Back in college, I had to fulfill distribution requirements, meaning I had to take classes in different areas - the only one I remember, possibly because it horrified me the most was to take four classes in math and sciences and two had to be lab sciences!!!! I took Physics for Poets (yes really, it was a liberal arts college - Beloit College) and I blank out on the other but for math, for some reason I took calculus but then I took Statistics. Which I actually enjoyed. I remember one assignment to find a newspaper or magazine article which showed a skewing of statistics.
After I graduated I went to that little college down the street for their extension school where I took another statistics class. Then I started working in marketing where I learned how to put spin on anything. Including how numbers are bent and spun in circles a thousand times to put the desired slant on them. The numbers are real but its their interpretation that is dizzy and crying to get out to have the truth revealed.
Scientists report the life time risk of getting a disease is one in 30 or whatever. But if most people get the disease over the age of 80 with 80% of the cases occurring in the population over 70 you shouldn't think I'm going to die but that if I live to be over 70, I have a good chance of getting it. That's a made up example for an imaginary ailment but let's take the real example of breast cancer.
The peptobismol pink chant for breast cancer is one in 8. As in did you know that one in 8 American women will get breast cancer?

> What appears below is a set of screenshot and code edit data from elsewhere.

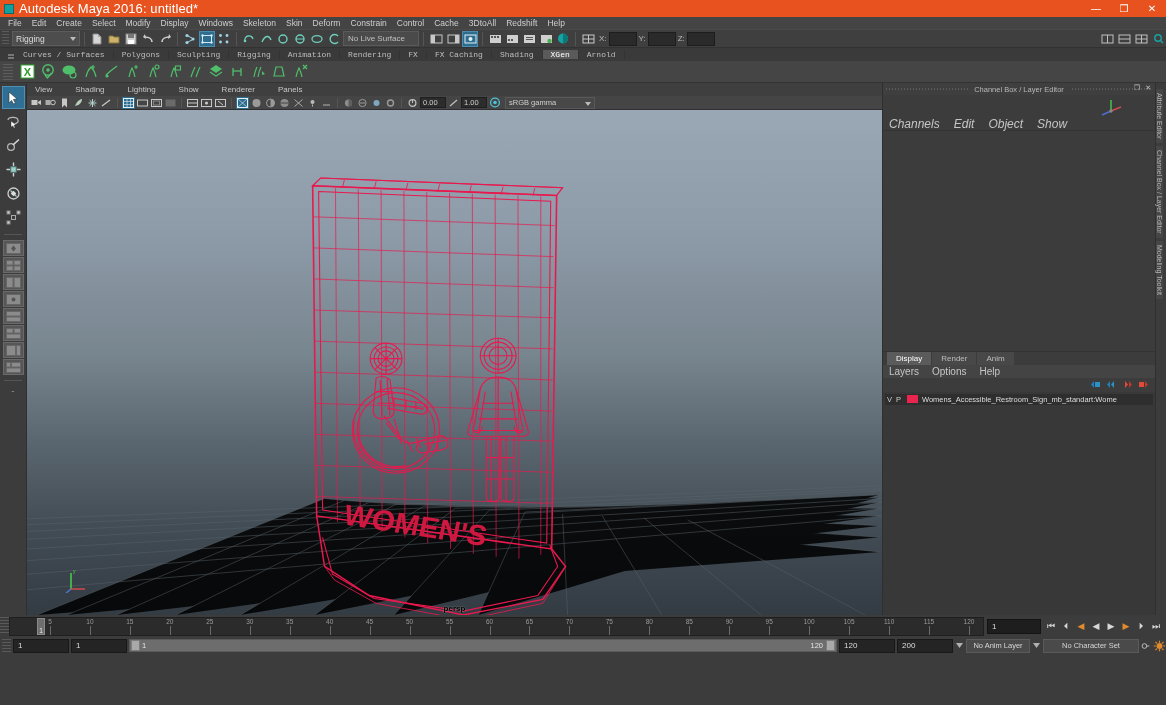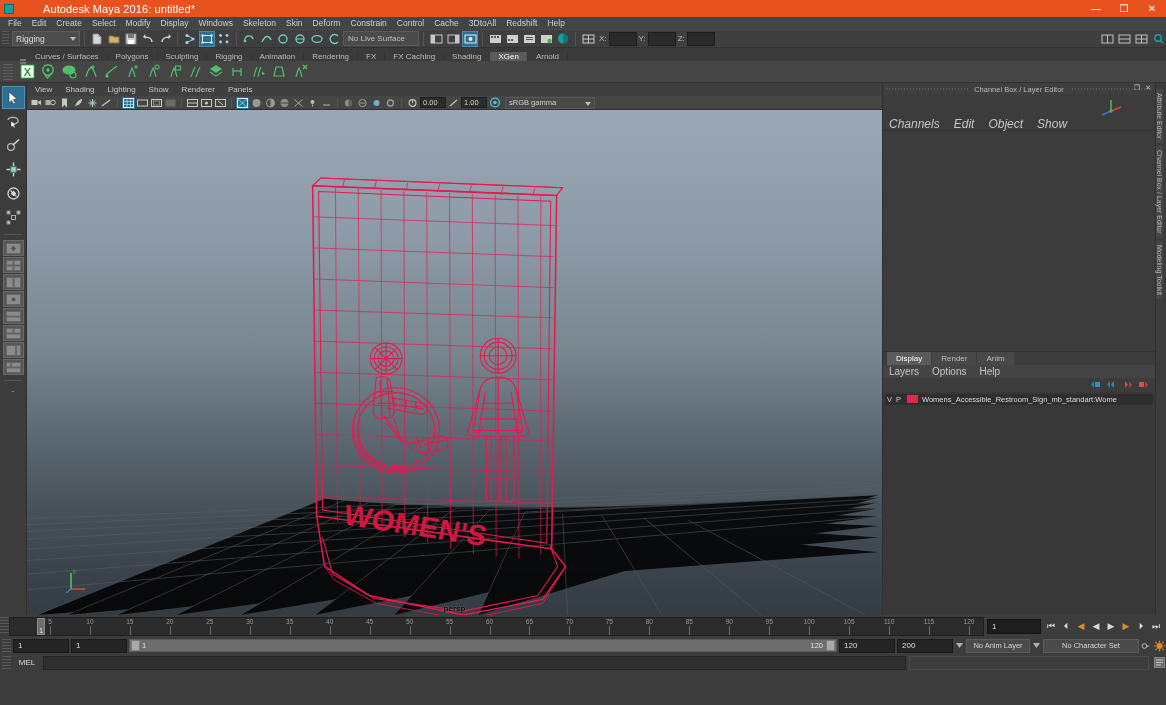--- a/index.html
+++ b/index.html
@@ -22,7 +22,7 @@
     width:10px; height:10px; background:#15a0a0; border:1px solid #0b6a6a;
     margin-right:5px; flex:none;
   }
-  .titlebar .ttl { font-size:11px; color:#fff; letter-spacing:.1px;margin-left:24px; }
+  .titlebar .ttl { font-size:13px; color:#fff; letter-spacing:.1px; }
   .winbtns { position:absolute; right:0; top:0; height:17px; display:flex; }
   .winbtn { width:28px; height:17px; display:flex; align-items:center; justify-content:center;
             color:#fff; font-size:10px; }

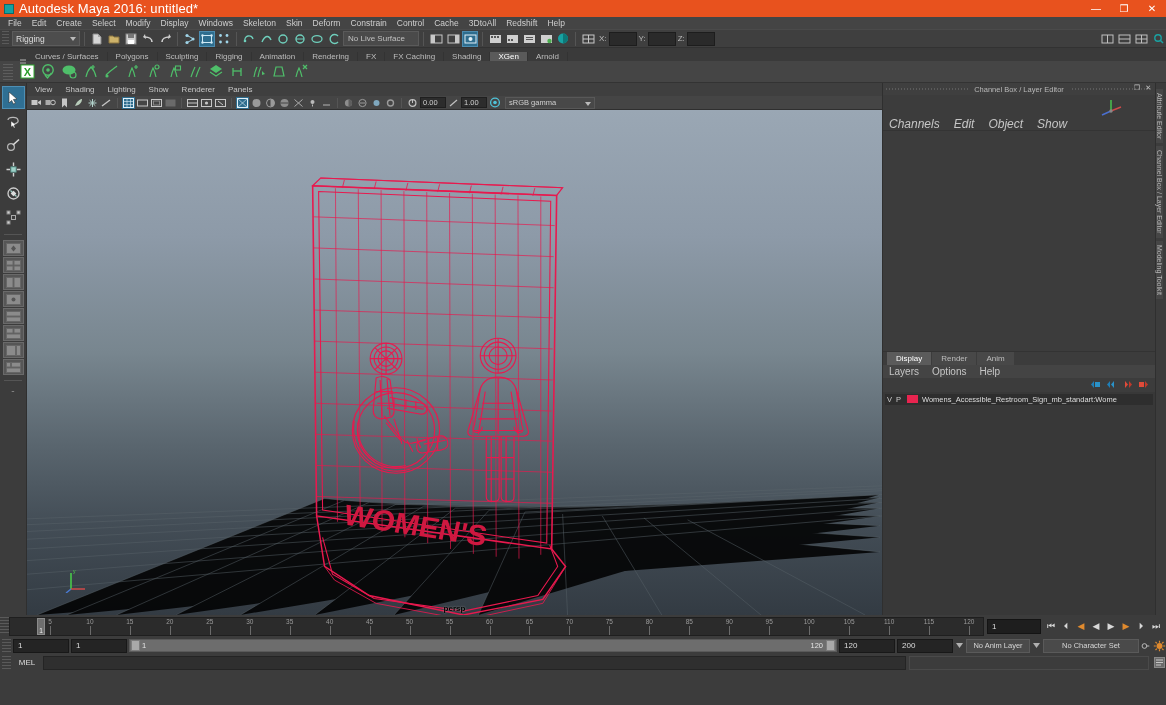--- a/index.html
+++ b/index.html
@@ -61,7 +61,7 @@
   .xyzf .fld { width:28px; height:14px; background:#2a2a2a; border:1px solid #1d1d1d; }
 
   
-  .shelftabs { height:13px; background:#3a3a3a; display:flex; align-items:flex-end; padding-left:18px; }
+  .shelftabs { height:13px; background:#3a3a3a; display:flex; align-items:center; padding-left:6px;font-family:Liberation Mono, monospace; }
   .shelftabs .grip { width:9px; display:flex; align-items:center; justify-content:center; }
   .shelftabs .grip i { display:block; width:6px; height:2px; background:#777;
      box-shadow:0 3px 0 #777; }

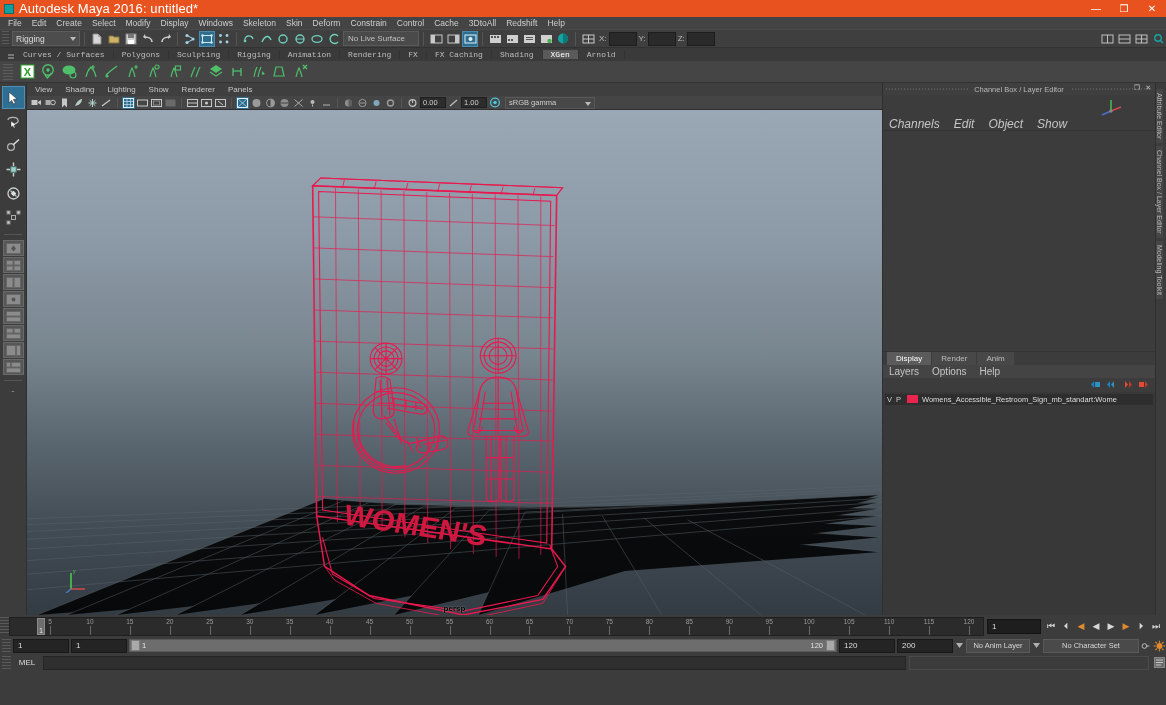--- a/index.html
+++ b/index.html
@@ -93,7 +93,7 @@
   
   .vpwrap { flex:1; display:flex; flex-direction:column; background:#3c3c3c; }
   .panel-menubar { height:13px; background:#3f3f3f; display:flex; align-items:center; padding-left:8px; }
-  .panel-menubar .pm { font-size:8px; color:#c6c6c6; margin-right:13px; }
+  .panel-menubar .pm { font-size:8px; color:#c6c6c6; margin-right:23px; }
   .panel-toolbar { height:14px; background:#454545; display:flex; align-items:center;
                    padding-left:3px; gap:1px; border-bottom:1px solid #2f2f2f;}
   .pb { width:13px; height:12px; display:flex; align-items:center; justify-content:center; }

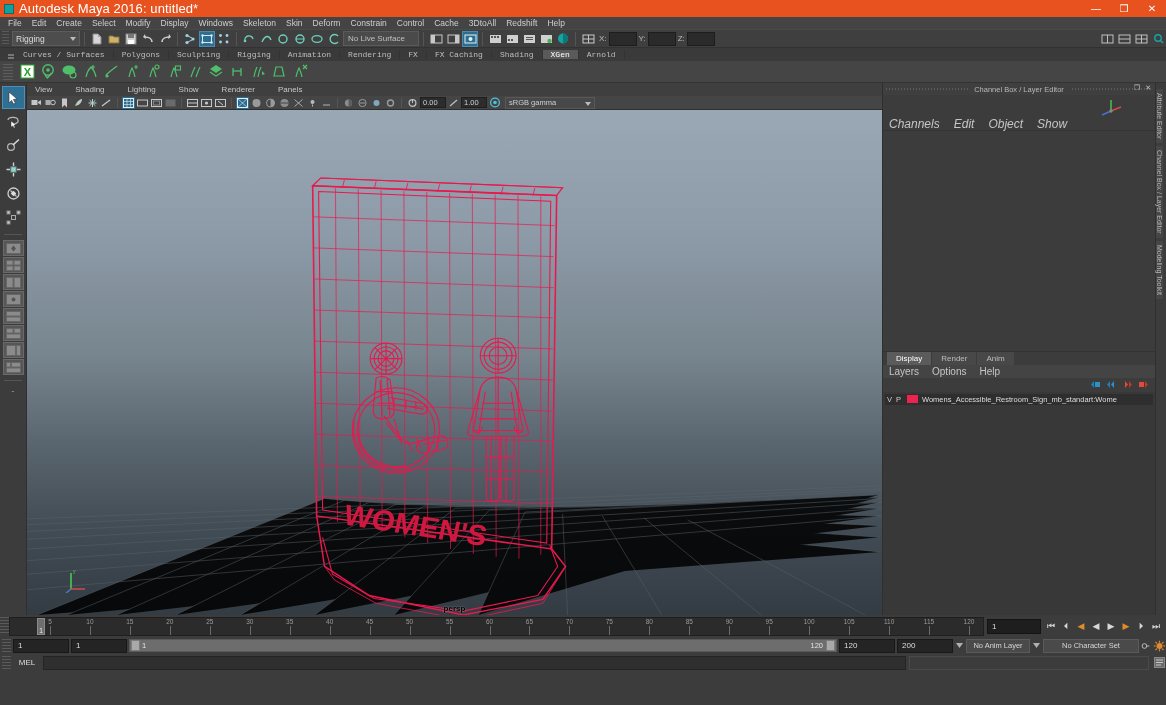--- a/index.html
+++ b/index.html
@@ -1117,18 +1117,6 @@
     </div>
   </div>
 
-  <div class="cmdline">
-    <div class="cl-grip"></div>
-    <div class="cl-label">MEL</div>
-    <div class="cl-input"></div>
-    <div class="cl-out"></div>
-    <div class="cl-icon">
-      <svg width="11" height="11" viewBox="0 0 11 11">
-          <rect x="0.5" y="0.5" width="10" height="10" fill="#6b6b6b" stroke="#888"></rect>
-          <path d="M2 3h7M2 5.5h7M2 8h5" stroke="#ddd" stroke-width=".8"></path>
-        </svg>
-    </div>
-  </div>
 
 
 </div>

OMG!!! This is supposed to inspire people to run to their wallets and send money for pink things. Well, a little more information behind those 'shocking' numbers is from the National Cancer Institute. Yes there is a life time risk of getting breast cancer of 1 in 8 but the probability of getting the disease is:
"A woman’s chance of being diagnosed with breast cancer is:
* from age 30 through age 39 . . . . . . 0.43 percent (often expressed as "1 in 233")
* from age 40 through age 49 . . . . . . 1.45 percent (often expressed as "1 in 69")
* from age 50 through age 59 . . . . . . 2.38 percent (often expressed as "1 in 42")
* from age 60 through age 69 . . . . . . 3.45 percent (often expressed as "1 in 29")"
And it increases over the age of 70. So if you add up all these numbers, spin them around a few times, blah, blah, blah, you get 1 in 8.
In other words, don't believe everything you read and take them with a huge grain of salt (accompanied by a margarita or six) when offered by a marketing guru. If you really want cancer statistics look elsewhere and read the fine print.